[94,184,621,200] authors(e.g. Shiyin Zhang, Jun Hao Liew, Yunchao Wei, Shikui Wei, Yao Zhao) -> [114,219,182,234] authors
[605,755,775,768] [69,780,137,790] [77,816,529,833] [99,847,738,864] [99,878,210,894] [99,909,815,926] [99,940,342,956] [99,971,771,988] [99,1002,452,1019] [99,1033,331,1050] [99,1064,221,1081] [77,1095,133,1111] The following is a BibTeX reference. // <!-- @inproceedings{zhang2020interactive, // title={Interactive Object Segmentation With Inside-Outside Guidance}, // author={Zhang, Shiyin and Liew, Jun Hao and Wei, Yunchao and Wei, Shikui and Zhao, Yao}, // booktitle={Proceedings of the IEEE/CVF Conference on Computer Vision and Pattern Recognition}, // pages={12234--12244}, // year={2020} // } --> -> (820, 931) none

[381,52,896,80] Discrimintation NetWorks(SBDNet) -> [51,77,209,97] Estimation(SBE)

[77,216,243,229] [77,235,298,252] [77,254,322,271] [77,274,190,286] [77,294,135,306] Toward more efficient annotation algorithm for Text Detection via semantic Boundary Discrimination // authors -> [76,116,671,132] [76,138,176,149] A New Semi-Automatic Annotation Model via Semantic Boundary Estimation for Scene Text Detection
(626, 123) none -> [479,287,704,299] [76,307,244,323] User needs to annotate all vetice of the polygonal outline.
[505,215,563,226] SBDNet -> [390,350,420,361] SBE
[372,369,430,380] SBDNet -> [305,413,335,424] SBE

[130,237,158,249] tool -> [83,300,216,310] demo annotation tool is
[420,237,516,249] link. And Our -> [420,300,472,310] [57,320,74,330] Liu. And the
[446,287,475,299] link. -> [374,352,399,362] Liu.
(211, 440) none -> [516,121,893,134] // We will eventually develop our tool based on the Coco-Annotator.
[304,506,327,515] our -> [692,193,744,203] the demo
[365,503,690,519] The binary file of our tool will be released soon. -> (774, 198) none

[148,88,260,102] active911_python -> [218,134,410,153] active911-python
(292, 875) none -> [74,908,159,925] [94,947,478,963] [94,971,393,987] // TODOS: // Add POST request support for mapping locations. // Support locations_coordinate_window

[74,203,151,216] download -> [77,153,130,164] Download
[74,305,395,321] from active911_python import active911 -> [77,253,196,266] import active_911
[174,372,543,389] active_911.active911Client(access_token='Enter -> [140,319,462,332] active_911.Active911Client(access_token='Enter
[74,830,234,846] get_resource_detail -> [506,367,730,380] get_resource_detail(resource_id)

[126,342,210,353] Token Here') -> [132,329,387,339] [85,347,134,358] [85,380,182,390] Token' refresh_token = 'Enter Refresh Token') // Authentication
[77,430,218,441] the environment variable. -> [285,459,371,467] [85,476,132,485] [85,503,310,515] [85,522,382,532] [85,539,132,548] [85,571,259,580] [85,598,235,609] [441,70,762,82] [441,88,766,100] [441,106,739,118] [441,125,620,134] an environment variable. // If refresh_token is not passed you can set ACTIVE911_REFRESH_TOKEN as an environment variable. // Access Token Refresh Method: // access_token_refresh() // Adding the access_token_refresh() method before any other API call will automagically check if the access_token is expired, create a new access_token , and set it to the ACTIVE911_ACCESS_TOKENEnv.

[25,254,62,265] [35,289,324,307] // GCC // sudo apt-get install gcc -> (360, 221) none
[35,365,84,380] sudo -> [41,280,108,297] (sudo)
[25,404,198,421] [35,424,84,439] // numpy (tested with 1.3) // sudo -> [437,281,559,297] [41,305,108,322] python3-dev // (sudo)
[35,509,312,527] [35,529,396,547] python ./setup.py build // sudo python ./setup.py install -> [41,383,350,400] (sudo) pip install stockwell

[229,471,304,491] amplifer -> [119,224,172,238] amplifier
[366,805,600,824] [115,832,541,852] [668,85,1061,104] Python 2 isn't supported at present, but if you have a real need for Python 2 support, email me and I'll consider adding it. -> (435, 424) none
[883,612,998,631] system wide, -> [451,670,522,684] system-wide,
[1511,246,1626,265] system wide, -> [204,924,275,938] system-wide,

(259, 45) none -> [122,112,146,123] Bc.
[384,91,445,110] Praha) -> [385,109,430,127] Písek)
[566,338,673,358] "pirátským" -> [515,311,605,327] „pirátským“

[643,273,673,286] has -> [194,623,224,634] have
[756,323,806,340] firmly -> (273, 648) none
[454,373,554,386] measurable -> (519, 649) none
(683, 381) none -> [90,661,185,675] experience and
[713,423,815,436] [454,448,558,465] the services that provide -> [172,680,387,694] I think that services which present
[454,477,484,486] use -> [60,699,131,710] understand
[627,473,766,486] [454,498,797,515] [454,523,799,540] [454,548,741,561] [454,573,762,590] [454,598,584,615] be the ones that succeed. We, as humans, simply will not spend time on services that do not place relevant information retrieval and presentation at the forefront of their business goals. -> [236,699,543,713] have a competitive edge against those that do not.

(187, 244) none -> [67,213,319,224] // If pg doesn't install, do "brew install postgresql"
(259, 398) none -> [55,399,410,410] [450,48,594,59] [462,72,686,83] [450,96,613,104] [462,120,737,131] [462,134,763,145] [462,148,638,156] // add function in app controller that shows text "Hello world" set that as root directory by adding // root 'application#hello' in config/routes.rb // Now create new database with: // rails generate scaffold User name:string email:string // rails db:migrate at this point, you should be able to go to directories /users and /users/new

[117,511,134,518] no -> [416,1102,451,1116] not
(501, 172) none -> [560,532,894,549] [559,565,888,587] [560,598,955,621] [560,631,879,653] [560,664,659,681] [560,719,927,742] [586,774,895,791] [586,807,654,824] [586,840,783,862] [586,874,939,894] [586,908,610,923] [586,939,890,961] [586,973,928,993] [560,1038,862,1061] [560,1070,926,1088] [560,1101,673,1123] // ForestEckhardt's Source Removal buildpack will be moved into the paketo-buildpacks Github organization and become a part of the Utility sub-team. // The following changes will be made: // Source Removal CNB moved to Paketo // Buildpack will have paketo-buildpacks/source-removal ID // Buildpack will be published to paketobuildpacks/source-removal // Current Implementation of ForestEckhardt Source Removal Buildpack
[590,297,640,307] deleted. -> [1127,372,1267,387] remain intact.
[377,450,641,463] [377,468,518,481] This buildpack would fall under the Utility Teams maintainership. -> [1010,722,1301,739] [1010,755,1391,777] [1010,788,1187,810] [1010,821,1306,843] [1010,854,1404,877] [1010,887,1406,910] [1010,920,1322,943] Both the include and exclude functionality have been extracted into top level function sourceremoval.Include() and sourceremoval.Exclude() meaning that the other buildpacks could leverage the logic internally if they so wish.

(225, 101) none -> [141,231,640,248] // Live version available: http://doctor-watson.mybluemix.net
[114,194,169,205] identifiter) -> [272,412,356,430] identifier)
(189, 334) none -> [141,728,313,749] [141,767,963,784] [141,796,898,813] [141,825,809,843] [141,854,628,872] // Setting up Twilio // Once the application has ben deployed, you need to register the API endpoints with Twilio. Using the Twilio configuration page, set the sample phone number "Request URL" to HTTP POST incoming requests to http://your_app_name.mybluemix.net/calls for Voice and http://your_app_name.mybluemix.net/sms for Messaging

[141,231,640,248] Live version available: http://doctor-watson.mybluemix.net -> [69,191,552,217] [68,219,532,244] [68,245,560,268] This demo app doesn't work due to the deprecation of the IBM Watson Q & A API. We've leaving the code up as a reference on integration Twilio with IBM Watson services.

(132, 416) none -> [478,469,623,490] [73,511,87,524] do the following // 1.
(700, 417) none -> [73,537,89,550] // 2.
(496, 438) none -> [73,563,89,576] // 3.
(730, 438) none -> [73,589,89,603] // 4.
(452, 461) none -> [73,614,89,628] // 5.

▶ YOUR OBJECTIVE: Every line where "SBDNet" appears must be returned from the listing above.

▶ SOLVED PROBLEM:
[381,52,896,80] Discrimintation NetWorks(SBDNet) -> [51,77,209,97] Estimation(SBE)
[505,215,563,226] SBDNet -> [390,350,420,361] SBE
[372,369,430,380] SBDNet -> [305,413,335,424] SBE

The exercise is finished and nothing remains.